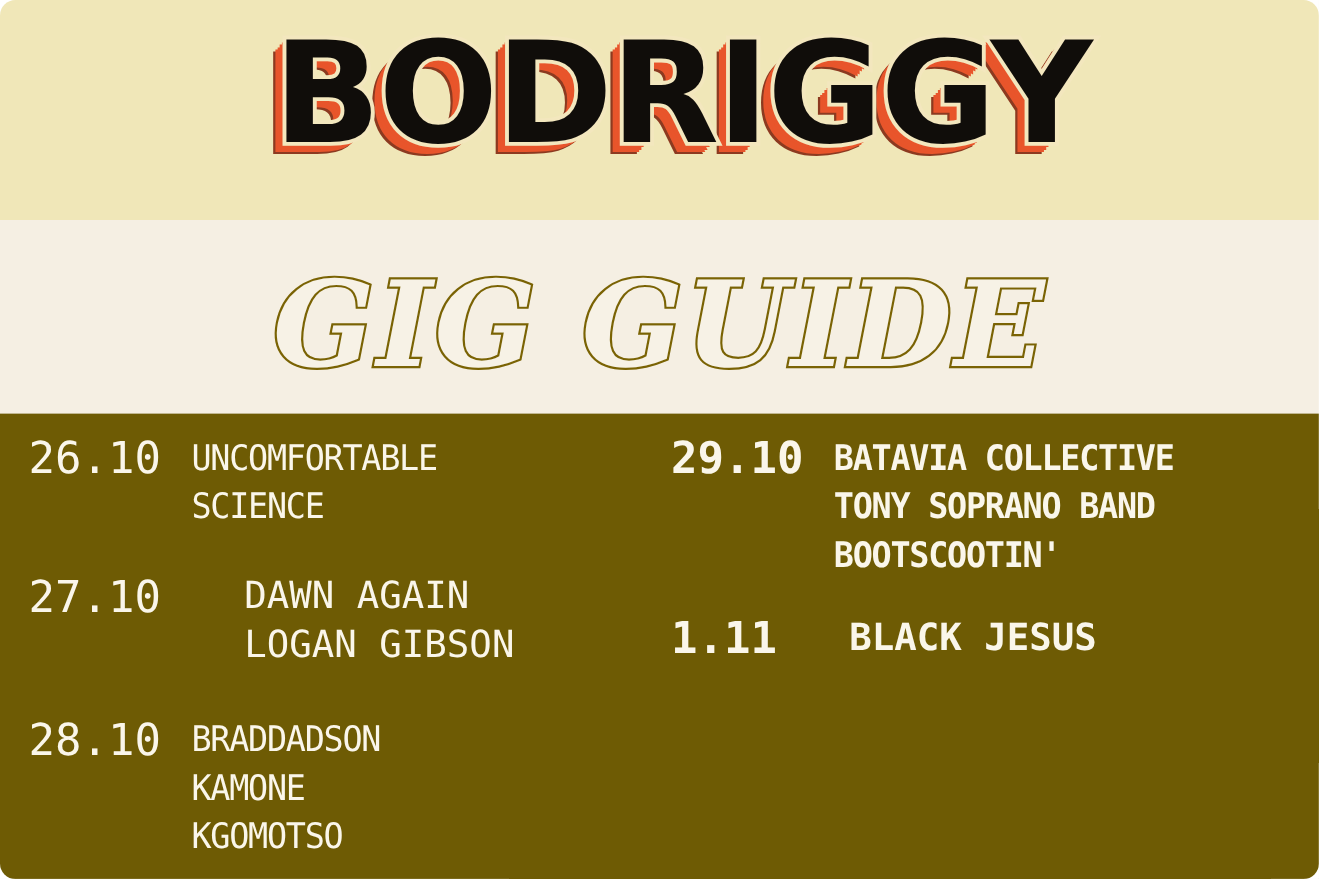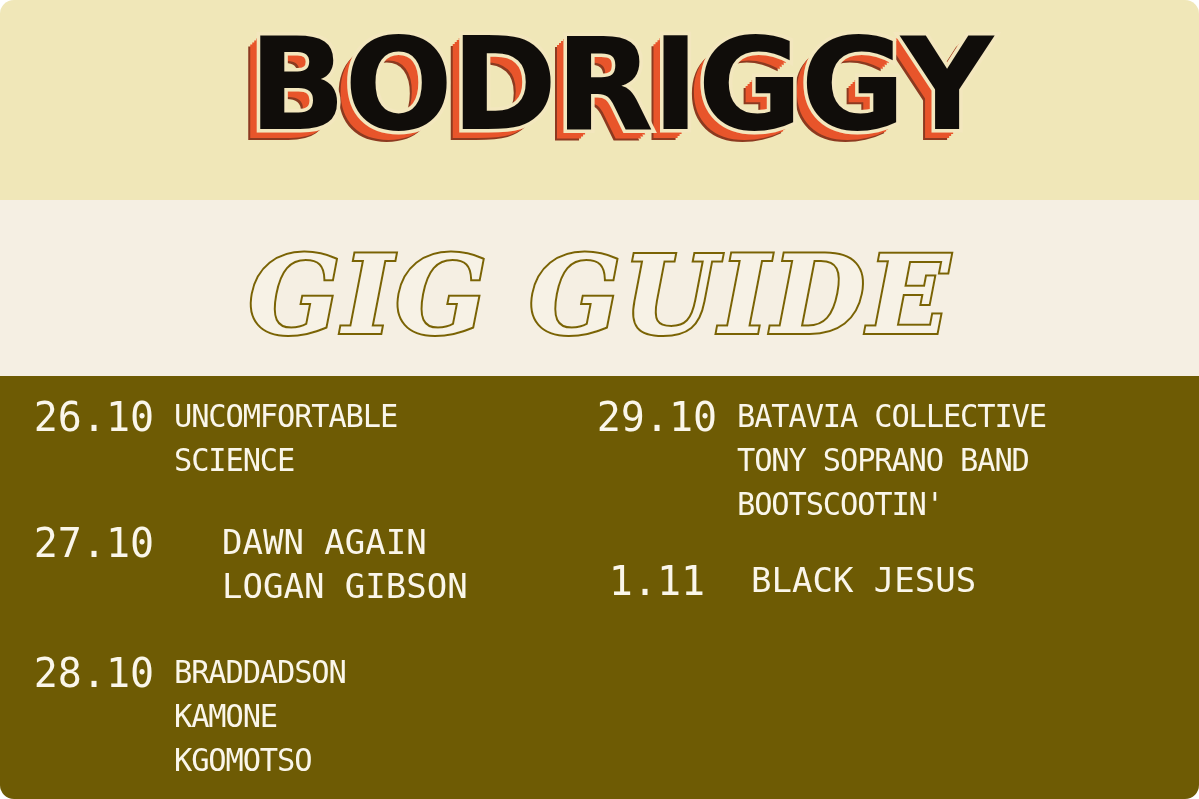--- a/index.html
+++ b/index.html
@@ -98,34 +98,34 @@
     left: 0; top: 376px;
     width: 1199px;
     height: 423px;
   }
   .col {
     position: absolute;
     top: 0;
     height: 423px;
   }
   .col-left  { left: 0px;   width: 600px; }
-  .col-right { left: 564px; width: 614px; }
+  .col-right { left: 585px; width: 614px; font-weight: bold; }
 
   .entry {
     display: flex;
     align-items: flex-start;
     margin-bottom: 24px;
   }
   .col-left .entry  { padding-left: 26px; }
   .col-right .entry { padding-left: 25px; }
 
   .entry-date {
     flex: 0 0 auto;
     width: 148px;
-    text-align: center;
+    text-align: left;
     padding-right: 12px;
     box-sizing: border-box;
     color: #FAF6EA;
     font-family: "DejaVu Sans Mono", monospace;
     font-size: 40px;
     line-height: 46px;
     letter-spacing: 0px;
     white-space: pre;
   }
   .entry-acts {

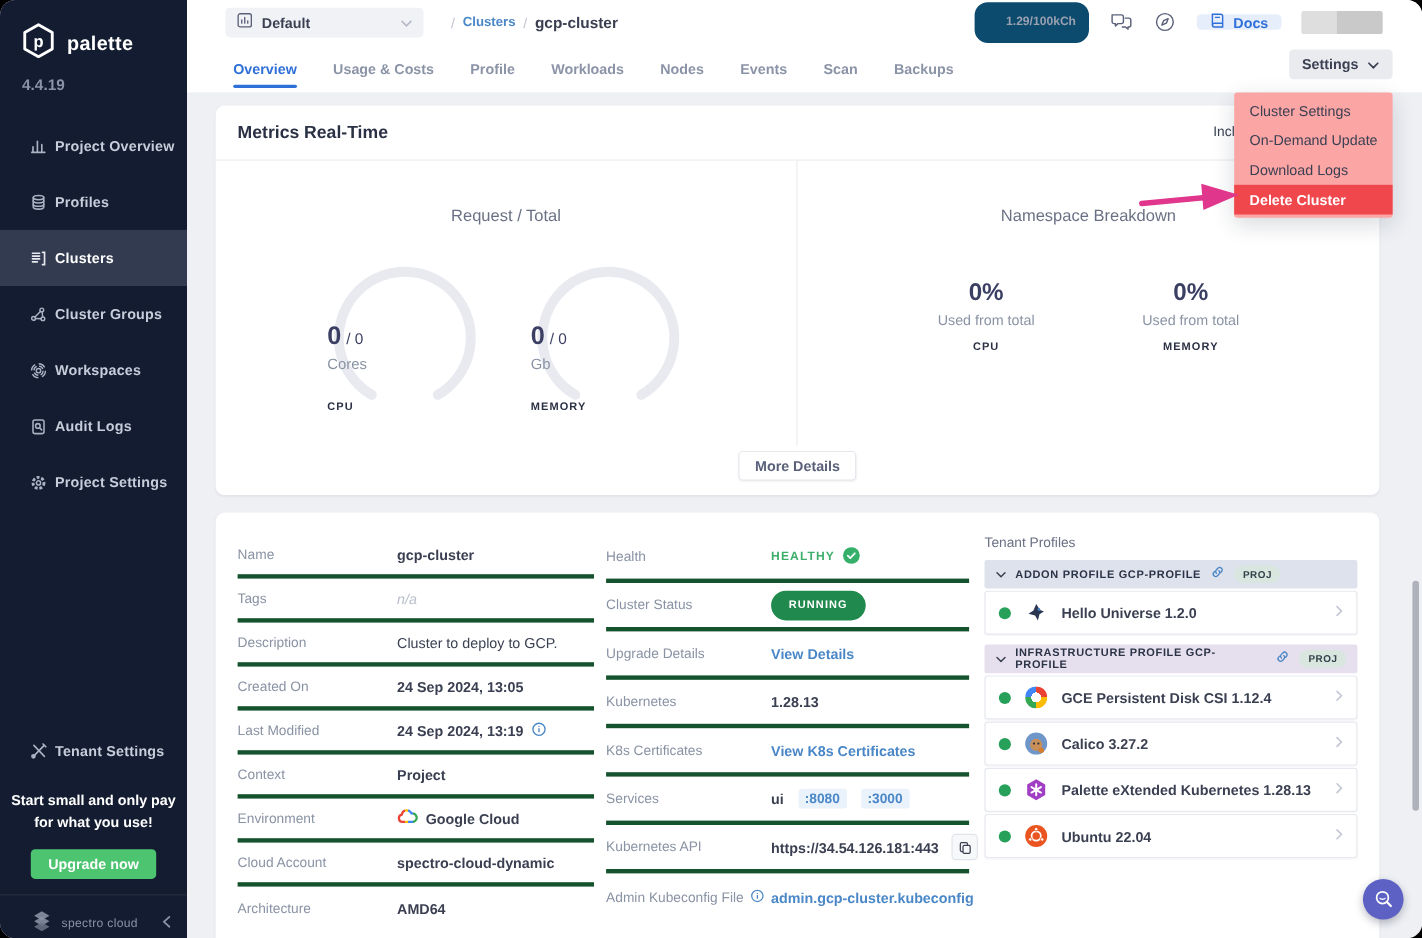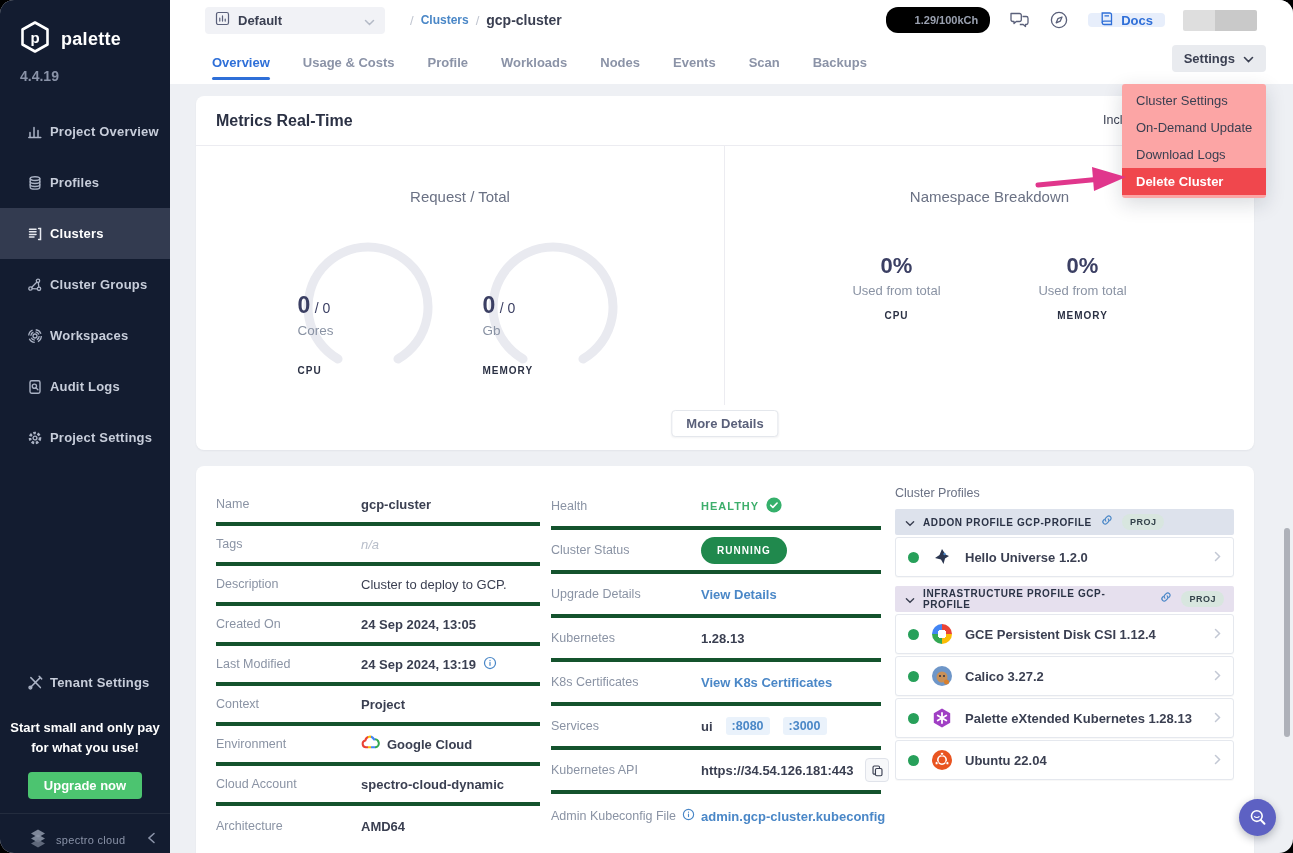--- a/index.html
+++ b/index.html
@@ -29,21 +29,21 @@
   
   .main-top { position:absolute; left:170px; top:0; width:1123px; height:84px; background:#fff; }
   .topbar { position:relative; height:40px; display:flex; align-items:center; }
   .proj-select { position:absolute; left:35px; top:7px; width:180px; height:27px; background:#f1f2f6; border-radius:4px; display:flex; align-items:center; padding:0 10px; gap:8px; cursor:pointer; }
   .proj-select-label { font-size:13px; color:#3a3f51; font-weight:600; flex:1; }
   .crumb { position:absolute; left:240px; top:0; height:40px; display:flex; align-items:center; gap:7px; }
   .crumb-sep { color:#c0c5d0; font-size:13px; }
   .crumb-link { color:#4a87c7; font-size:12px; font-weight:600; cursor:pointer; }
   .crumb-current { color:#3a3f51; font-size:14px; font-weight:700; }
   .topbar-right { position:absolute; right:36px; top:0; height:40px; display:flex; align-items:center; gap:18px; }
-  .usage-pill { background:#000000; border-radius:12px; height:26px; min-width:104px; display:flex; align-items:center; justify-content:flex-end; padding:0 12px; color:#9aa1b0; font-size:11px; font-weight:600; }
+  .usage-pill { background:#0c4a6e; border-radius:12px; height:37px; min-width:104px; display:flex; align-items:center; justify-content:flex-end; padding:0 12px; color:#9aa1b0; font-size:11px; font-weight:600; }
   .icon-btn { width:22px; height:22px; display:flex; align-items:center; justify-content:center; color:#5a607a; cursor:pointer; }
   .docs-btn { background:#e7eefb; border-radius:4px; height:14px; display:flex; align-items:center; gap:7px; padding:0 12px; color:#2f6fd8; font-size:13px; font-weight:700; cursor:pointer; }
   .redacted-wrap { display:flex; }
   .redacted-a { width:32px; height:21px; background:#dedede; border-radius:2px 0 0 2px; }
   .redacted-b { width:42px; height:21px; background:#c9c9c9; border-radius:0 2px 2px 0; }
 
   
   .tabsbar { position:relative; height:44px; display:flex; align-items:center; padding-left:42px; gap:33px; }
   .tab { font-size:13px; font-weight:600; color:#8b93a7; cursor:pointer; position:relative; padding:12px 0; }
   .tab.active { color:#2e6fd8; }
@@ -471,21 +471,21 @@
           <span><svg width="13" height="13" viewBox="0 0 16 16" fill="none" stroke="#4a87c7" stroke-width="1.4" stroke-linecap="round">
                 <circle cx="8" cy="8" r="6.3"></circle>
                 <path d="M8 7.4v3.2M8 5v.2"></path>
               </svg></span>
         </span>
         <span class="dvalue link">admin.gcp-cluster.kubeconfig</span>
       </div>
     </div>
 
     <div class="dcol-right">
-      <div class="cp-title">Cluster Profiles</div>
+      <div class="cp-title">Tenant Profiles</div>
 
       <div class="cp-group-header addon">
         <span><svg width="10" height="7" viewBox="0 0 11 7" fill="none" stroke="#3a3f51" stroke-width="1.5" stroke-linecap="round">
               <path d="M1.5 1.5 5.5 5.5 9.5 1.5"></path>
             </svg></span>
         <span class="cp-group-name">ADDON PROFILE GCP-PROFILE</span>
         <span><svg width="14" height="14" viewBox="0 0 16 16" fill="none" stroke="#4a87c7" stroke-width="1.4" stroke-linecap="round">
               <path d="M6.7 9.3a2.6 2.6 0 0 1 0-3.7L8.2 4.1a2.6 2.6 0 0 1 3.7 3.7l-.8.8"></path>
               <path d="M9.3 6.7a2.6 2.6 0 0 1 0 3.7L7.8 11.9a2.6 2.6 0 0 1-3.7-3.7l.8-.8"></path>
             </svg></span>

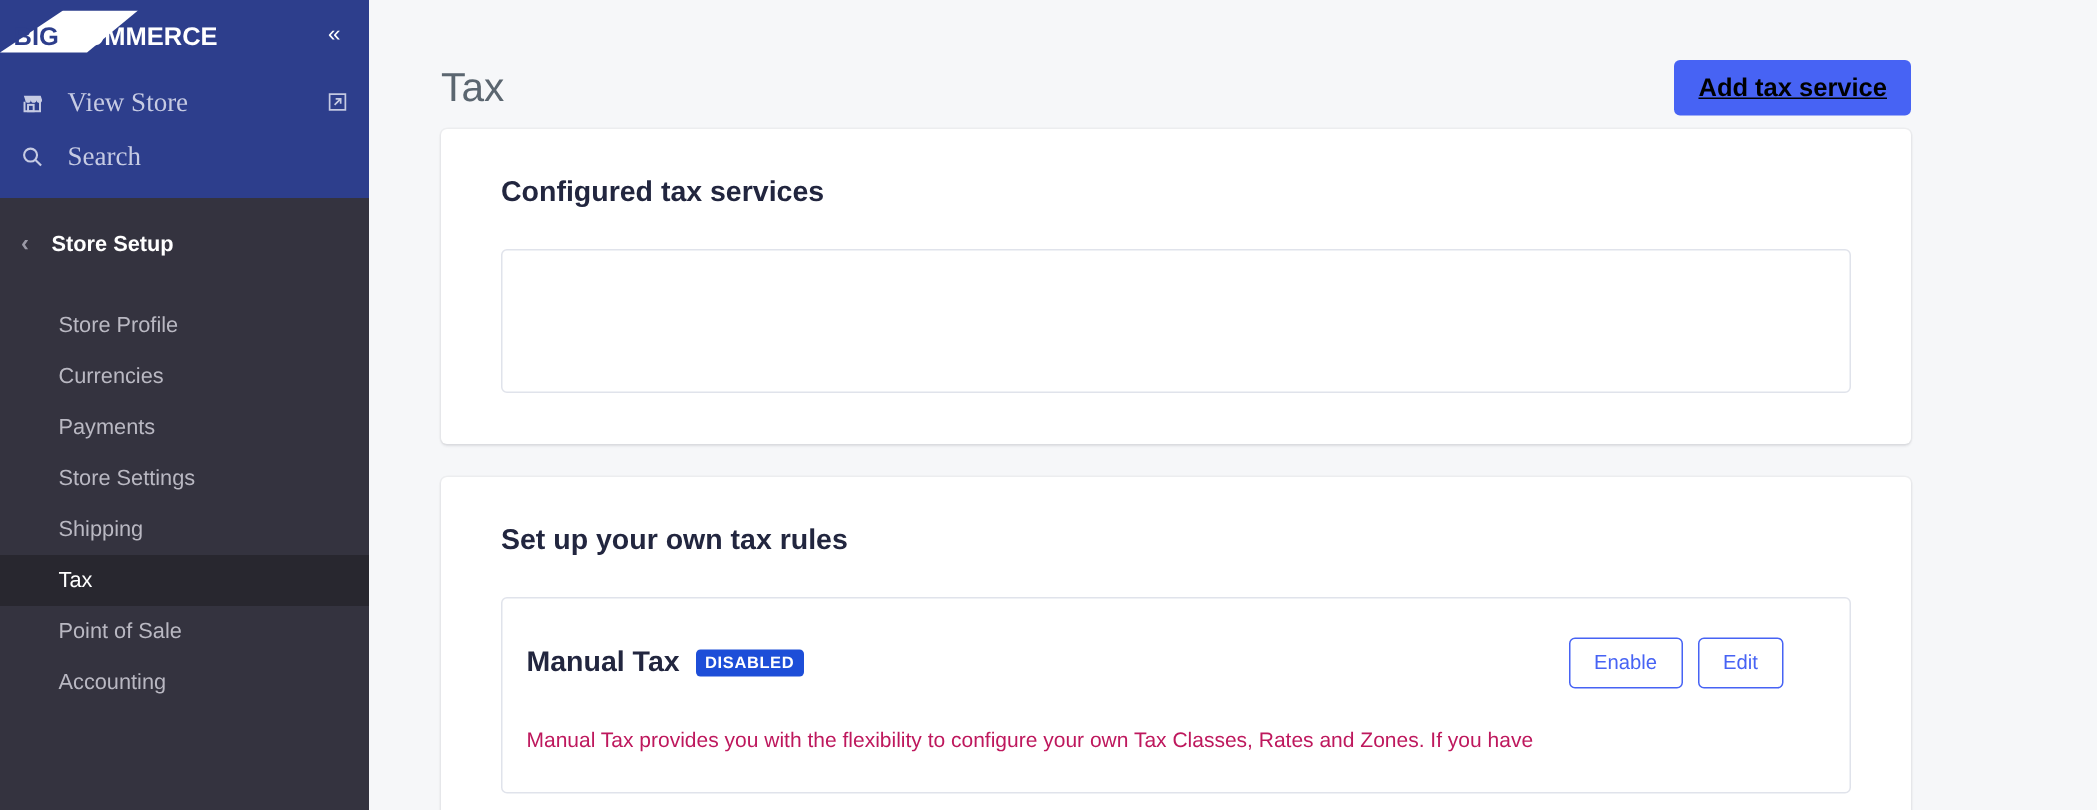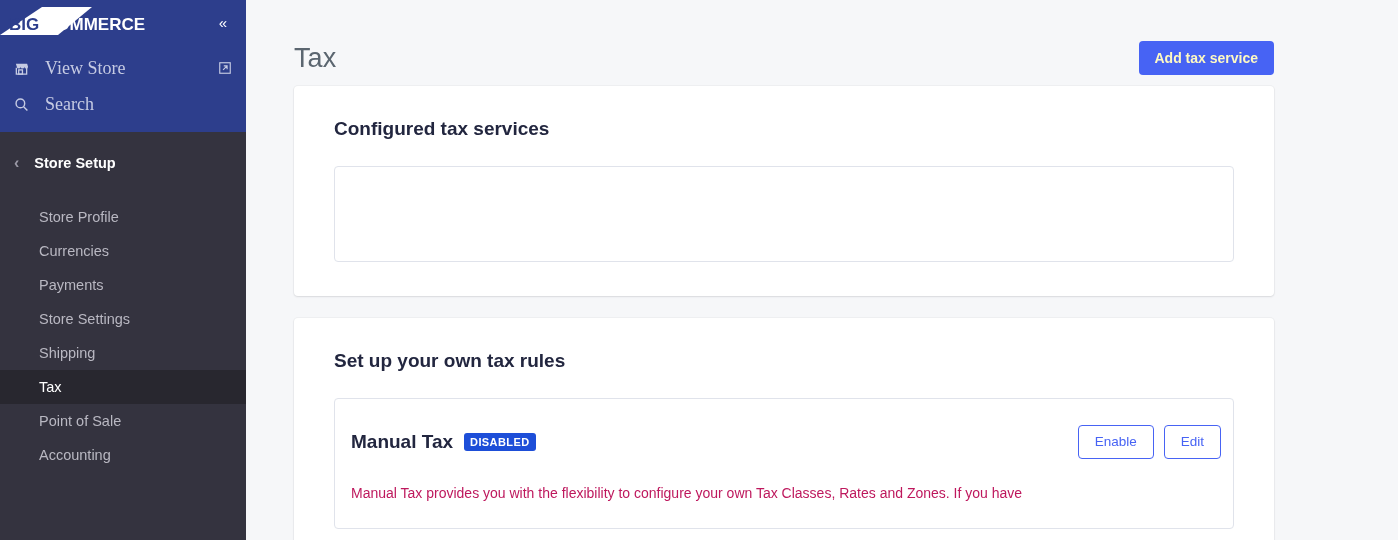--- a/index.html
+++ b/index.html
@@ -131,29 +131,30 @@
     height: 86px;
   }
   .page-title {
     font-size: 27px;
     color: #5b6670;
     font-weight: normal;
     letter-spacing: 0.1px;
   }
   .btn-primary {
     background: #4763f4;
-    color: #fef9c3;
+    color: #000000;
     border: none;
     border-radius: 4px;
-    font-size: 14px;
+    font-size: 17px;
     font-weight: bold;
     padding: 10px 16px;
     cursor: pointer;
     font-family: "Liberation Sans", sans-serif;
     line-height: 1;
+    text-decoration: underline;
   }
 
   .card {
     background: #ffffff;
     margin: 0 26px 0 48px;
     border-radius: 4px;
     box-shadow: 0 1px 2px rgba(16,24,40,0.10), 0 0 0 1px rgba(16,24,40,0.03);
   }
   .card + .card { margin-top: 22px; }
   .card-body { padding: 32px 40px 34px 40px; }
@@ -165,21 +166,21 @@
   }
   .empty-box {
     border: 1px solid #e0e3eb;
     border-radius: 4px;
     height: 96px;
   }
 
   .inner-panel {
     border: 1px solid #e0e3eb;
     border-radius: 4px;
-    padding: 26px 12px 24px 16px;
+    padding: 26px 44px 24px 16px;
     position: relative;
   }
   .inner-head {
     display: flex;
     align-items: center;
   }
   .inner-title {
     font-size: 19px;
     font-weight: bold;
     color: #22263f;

# # #

> [ACTIVITY] What lines in the data above carry "card"? Return them all.

> [RESPONSE]
   .card {
   .card + .card { margin-top: 22px; }
   .card-body { padding: 32px 40px 34px 40px; }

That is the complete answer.